=== Task prompt ===
Your task is to retype, exactly and without pictures, the line holding "row 北河内地域: 1,131,389" and each line that follows it to the end of the entries.

______________________________

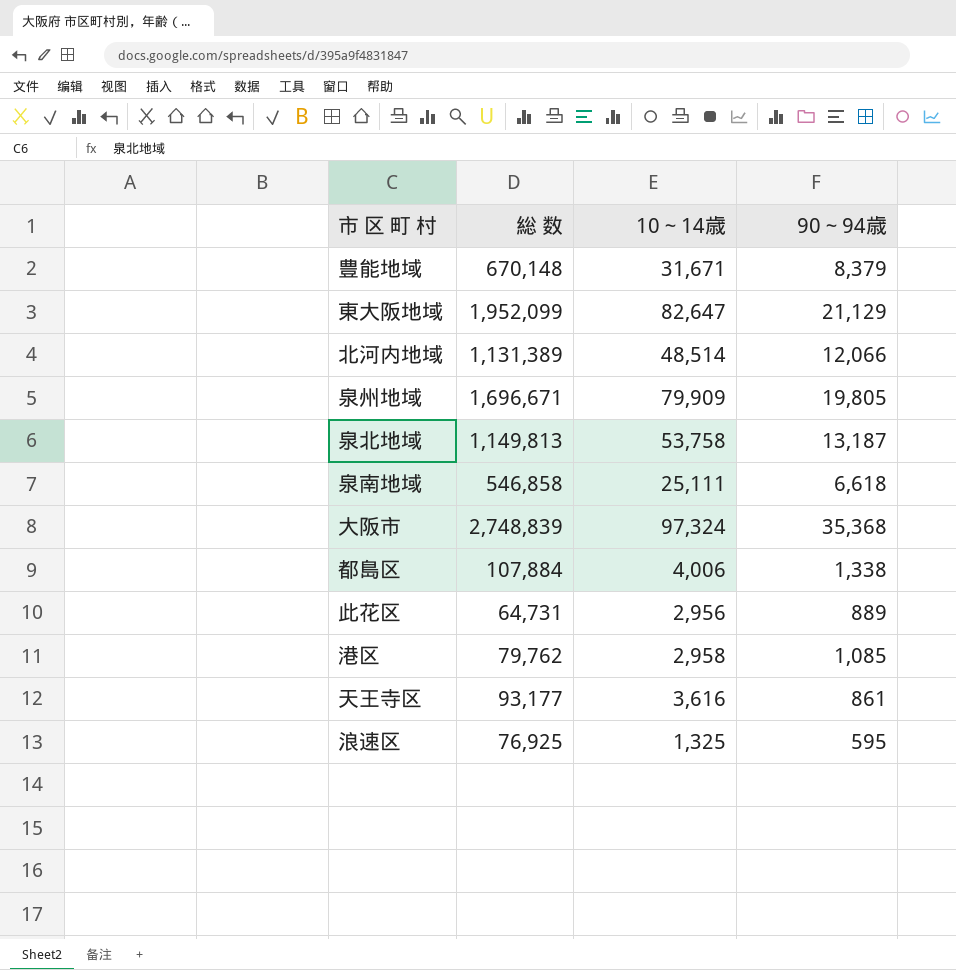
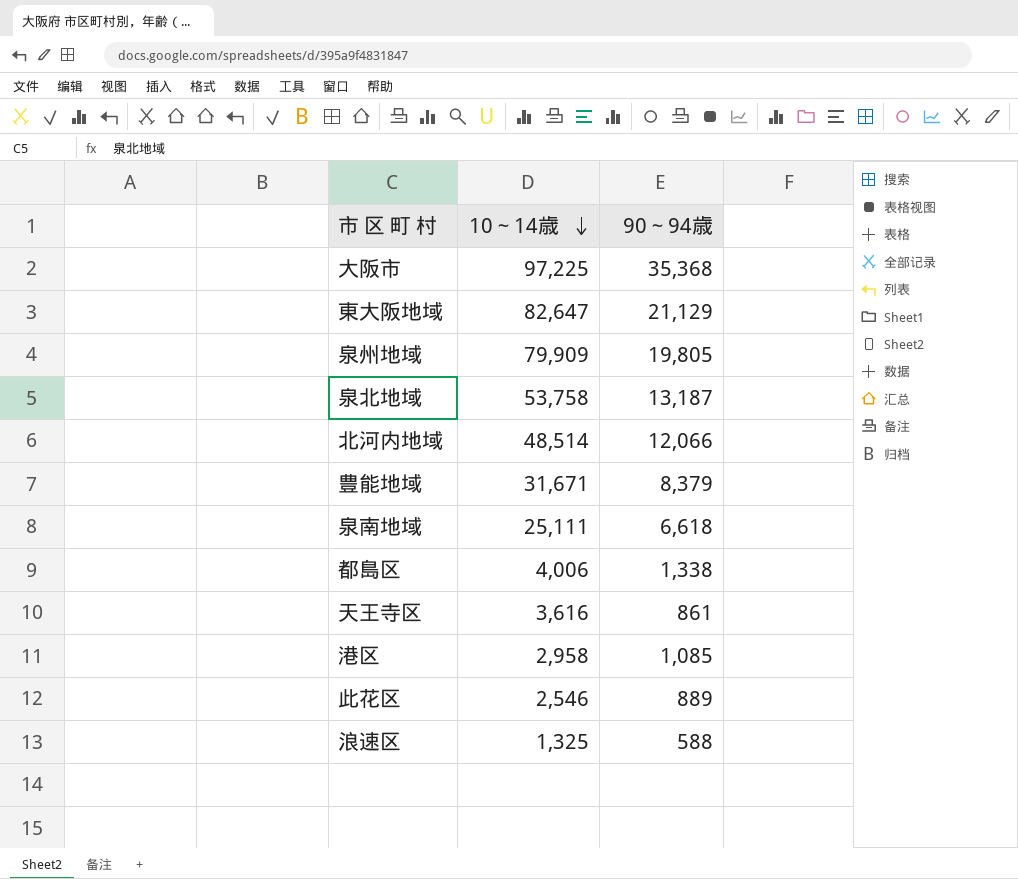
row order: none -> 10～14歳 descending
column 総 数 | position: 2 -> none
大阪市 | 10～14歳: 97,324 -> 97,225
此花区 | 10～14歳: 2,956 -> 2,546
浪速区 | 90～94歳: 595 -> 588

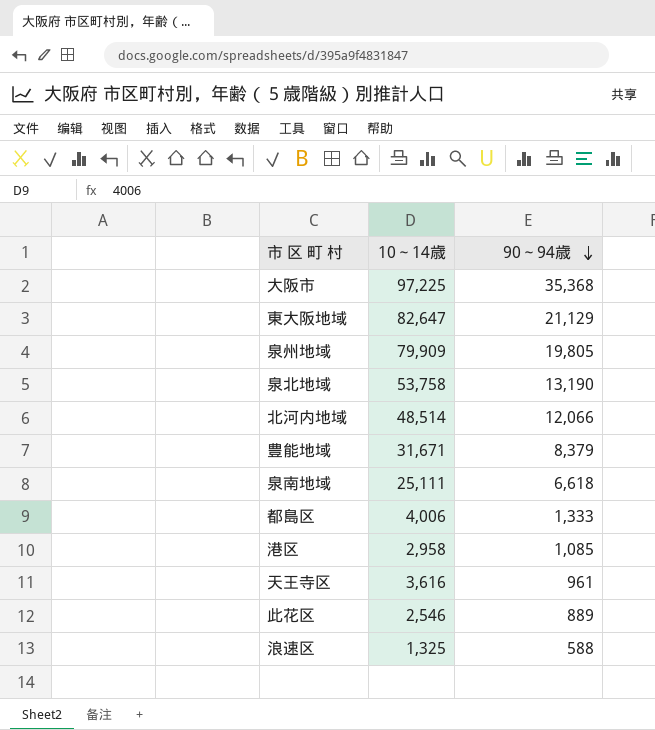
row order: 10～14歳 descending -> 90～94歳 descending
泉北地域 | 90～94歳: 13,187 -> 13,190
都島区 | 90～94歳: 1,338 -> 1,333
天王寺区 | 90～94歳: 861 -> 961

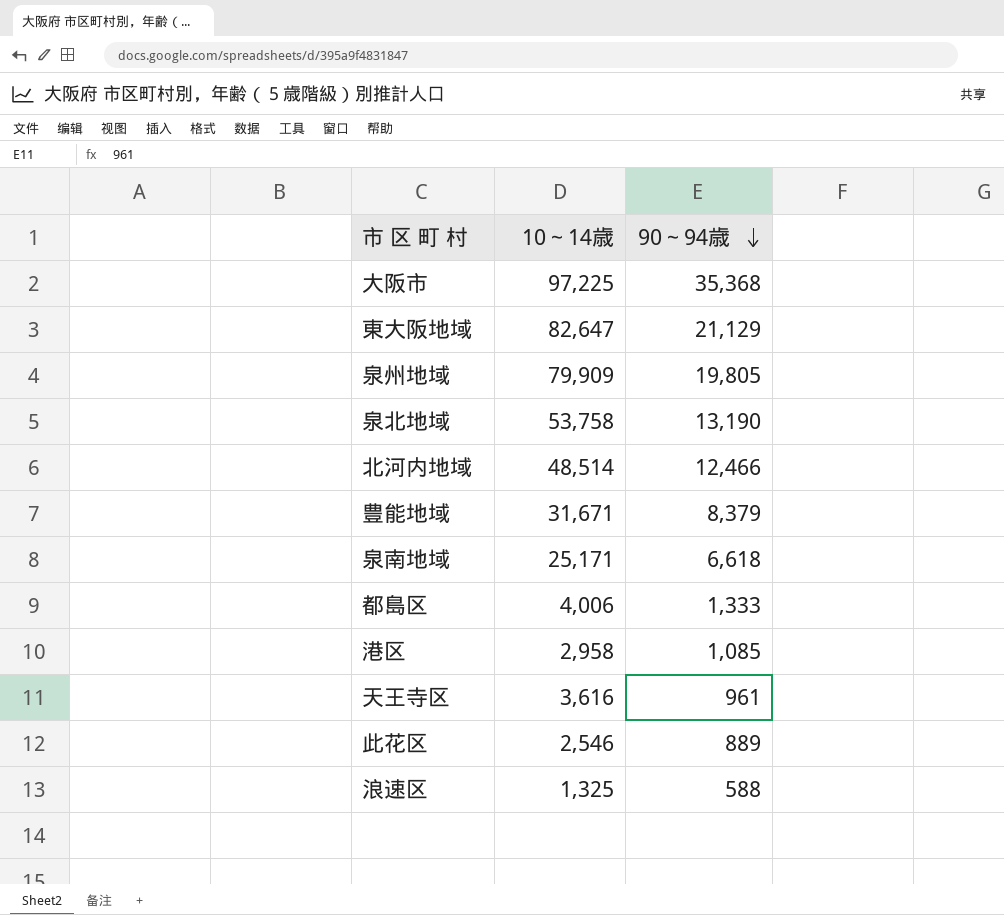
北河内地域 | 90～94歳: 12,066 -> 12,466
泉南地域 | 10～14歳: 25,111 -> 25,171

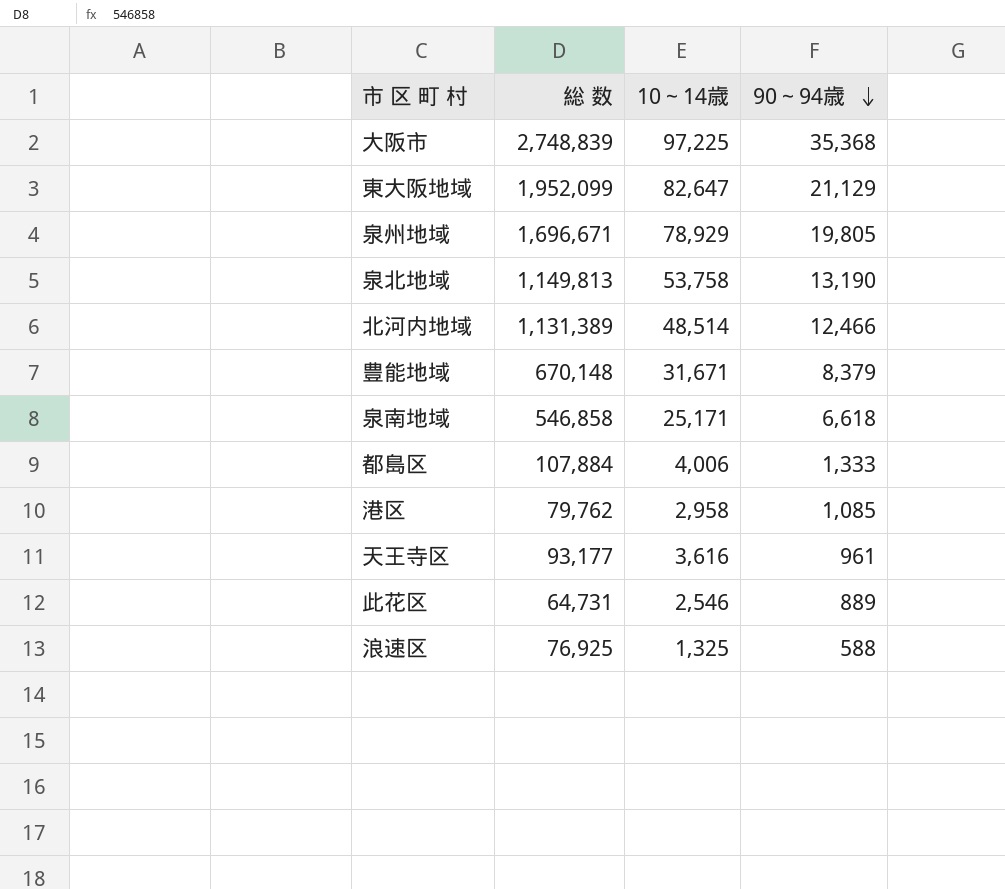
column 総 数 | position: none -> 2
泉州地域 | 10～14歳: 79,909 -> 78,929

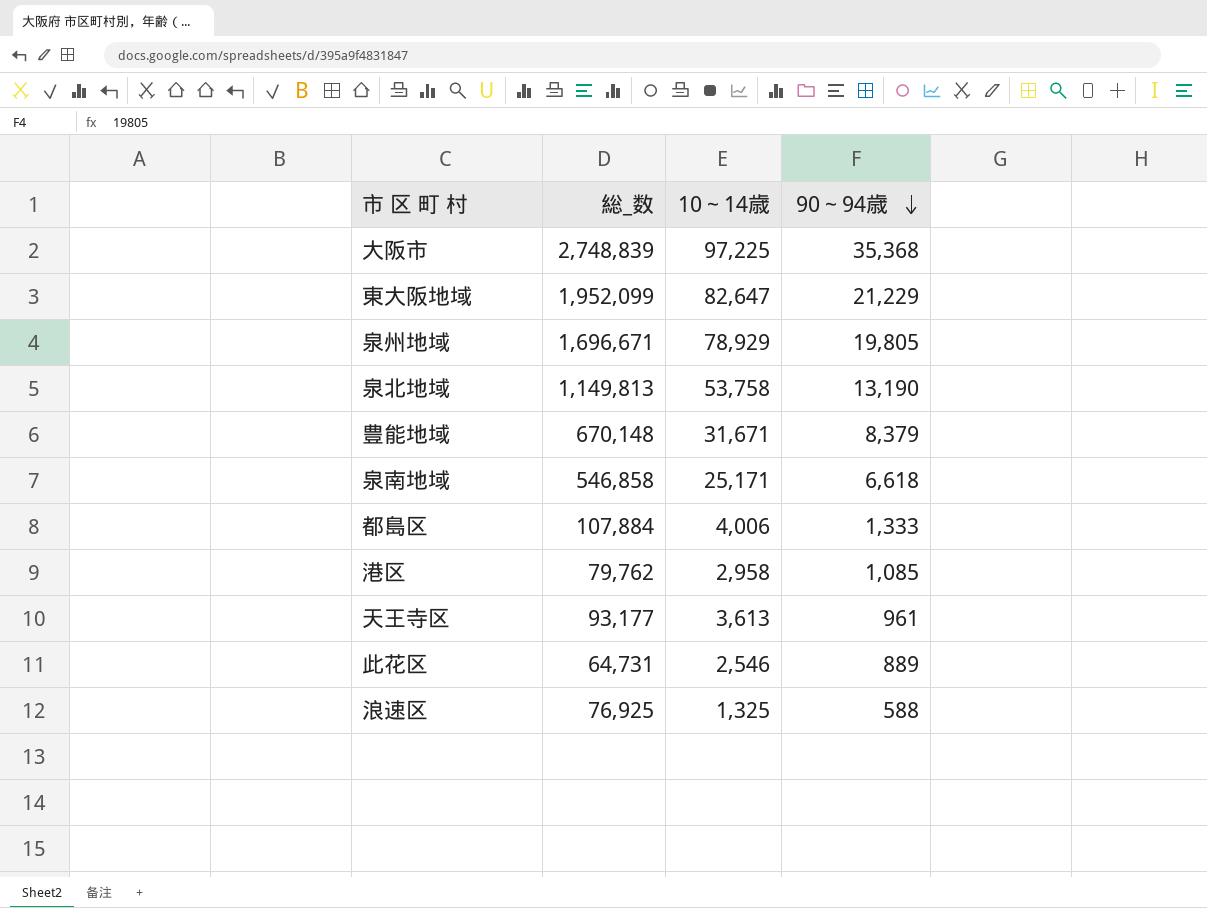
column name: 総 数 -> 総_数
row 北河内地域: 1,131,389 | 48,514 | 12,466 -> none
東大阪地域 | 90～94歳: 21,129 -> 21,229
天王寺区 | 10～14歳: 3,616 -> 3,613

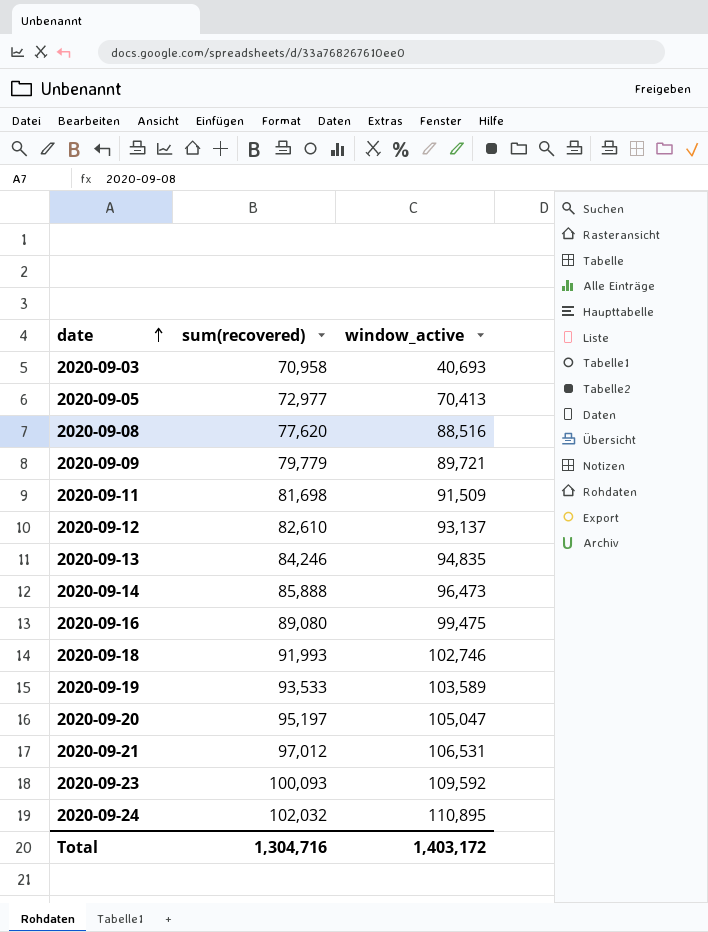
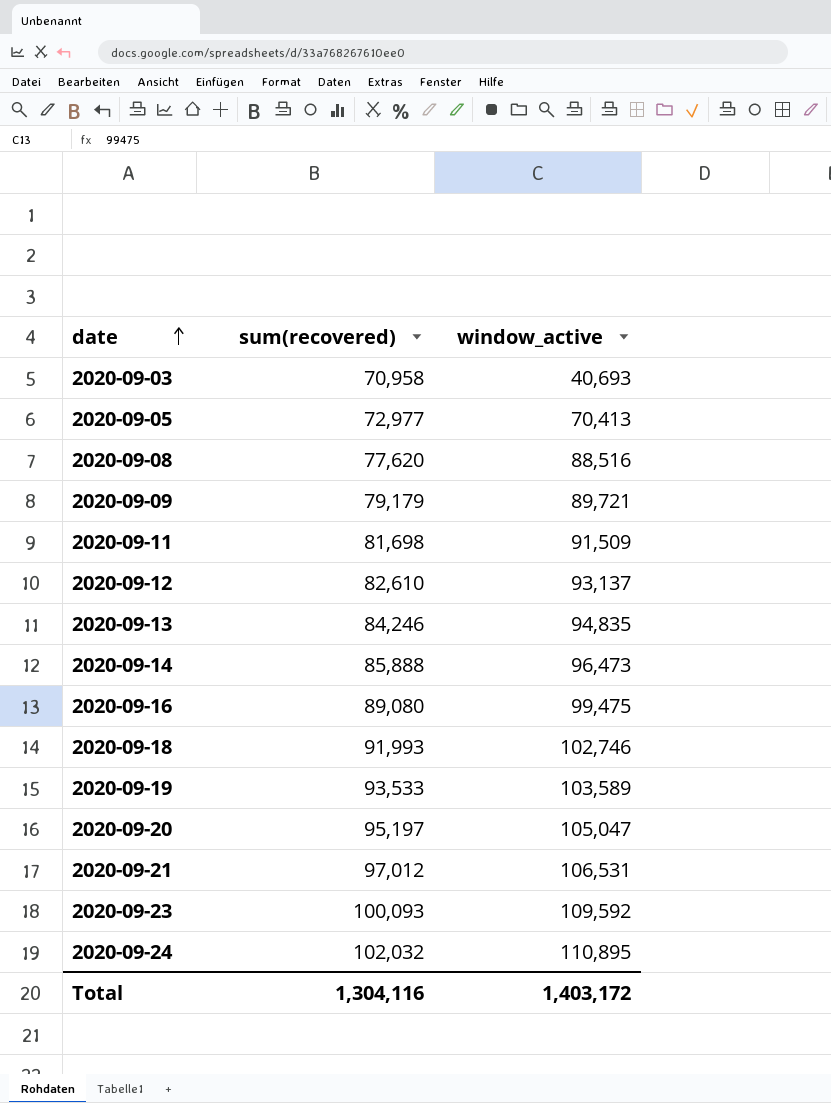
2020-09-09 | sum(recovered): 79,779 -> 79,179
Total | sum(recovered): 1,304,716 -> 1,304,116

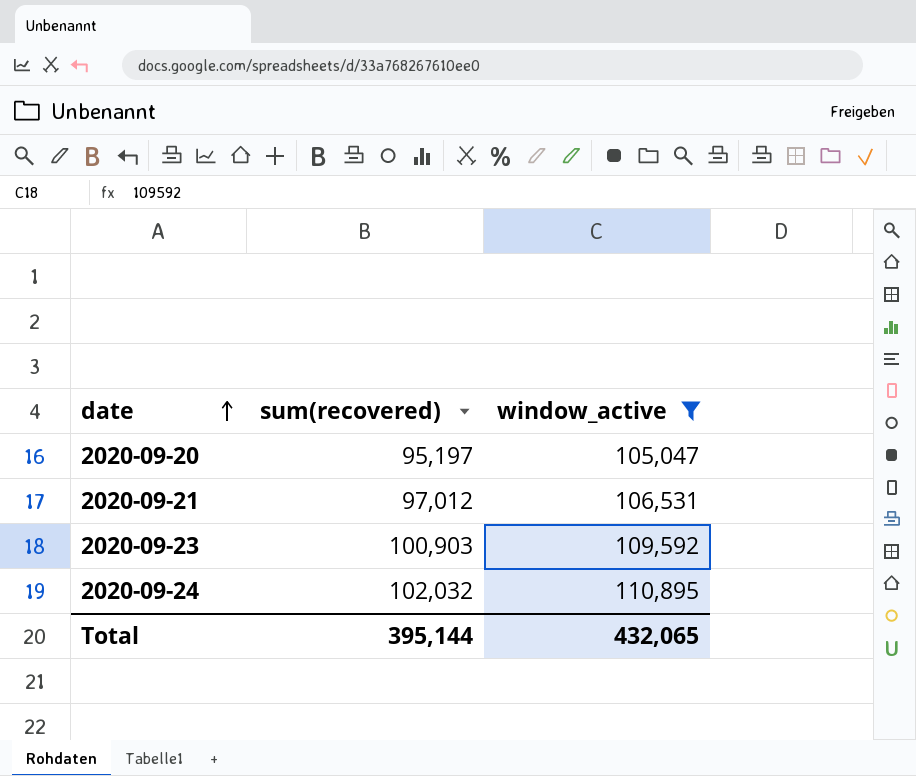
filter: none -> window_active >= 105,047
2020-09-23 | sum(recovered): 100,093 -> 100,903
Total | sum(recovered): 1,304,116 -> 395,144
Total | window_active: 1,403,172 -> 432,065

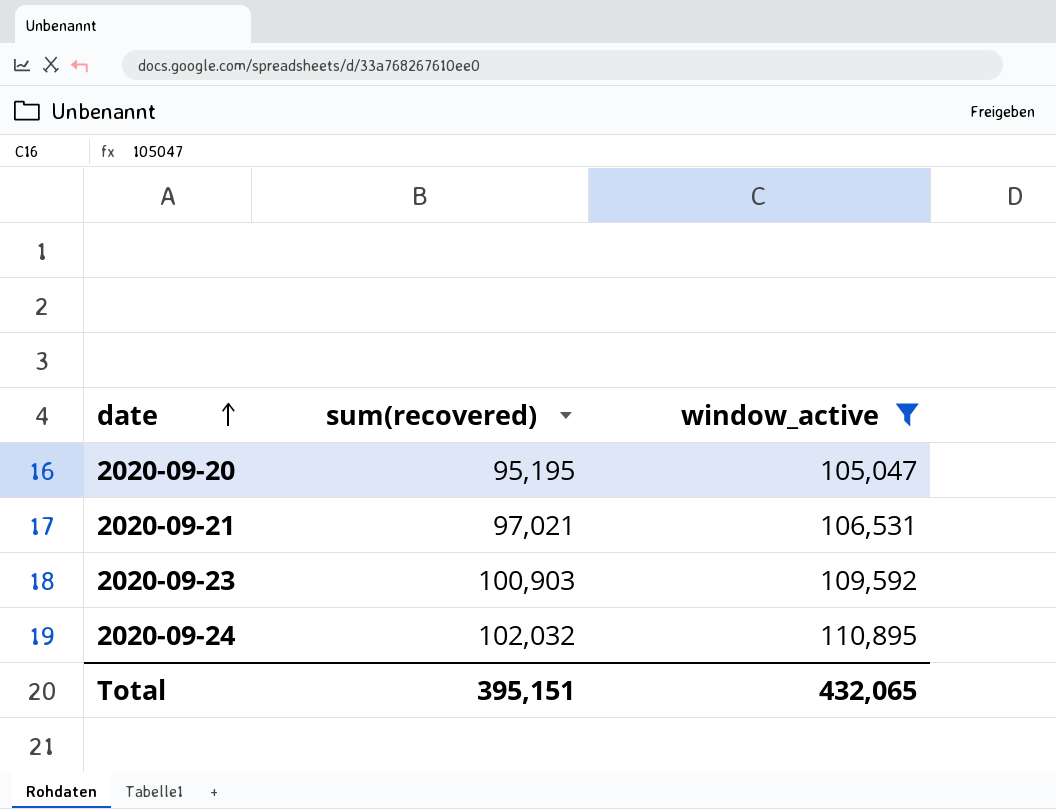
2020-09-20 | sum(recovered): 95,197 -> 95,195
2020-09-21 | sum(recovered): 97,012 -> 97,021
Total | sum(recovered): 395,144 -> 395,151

______________________________

=== Solution ===
row 北河内地域: 1,131,389 | 48,514 | 12,466 -> none
東大阪地域 | 90～94歳: 21,129 -> 21,229
天王寺区 | 10～14歳: 3,616 -> 3,613

2020-09-09 | sum(recovered): 79,779 -> 79,179
Total | sum(recovered): 1,304,716 -> 1,304,116

filter: none -> window_active >= 105,047
2020-09-23 | sum(recovered): 100,093 -> 100,903
Total | sum(recovered): 1,304,116 -> 395,144
Total | window_active: 1,403,172 -> 432,065

2020-09-20 | sum(recovered): 95,197 -> 95,195
2020-09-21 | sum(recovered): 97,012 -> 97,021
Total | sum(recovered): 395,144 -> 395,151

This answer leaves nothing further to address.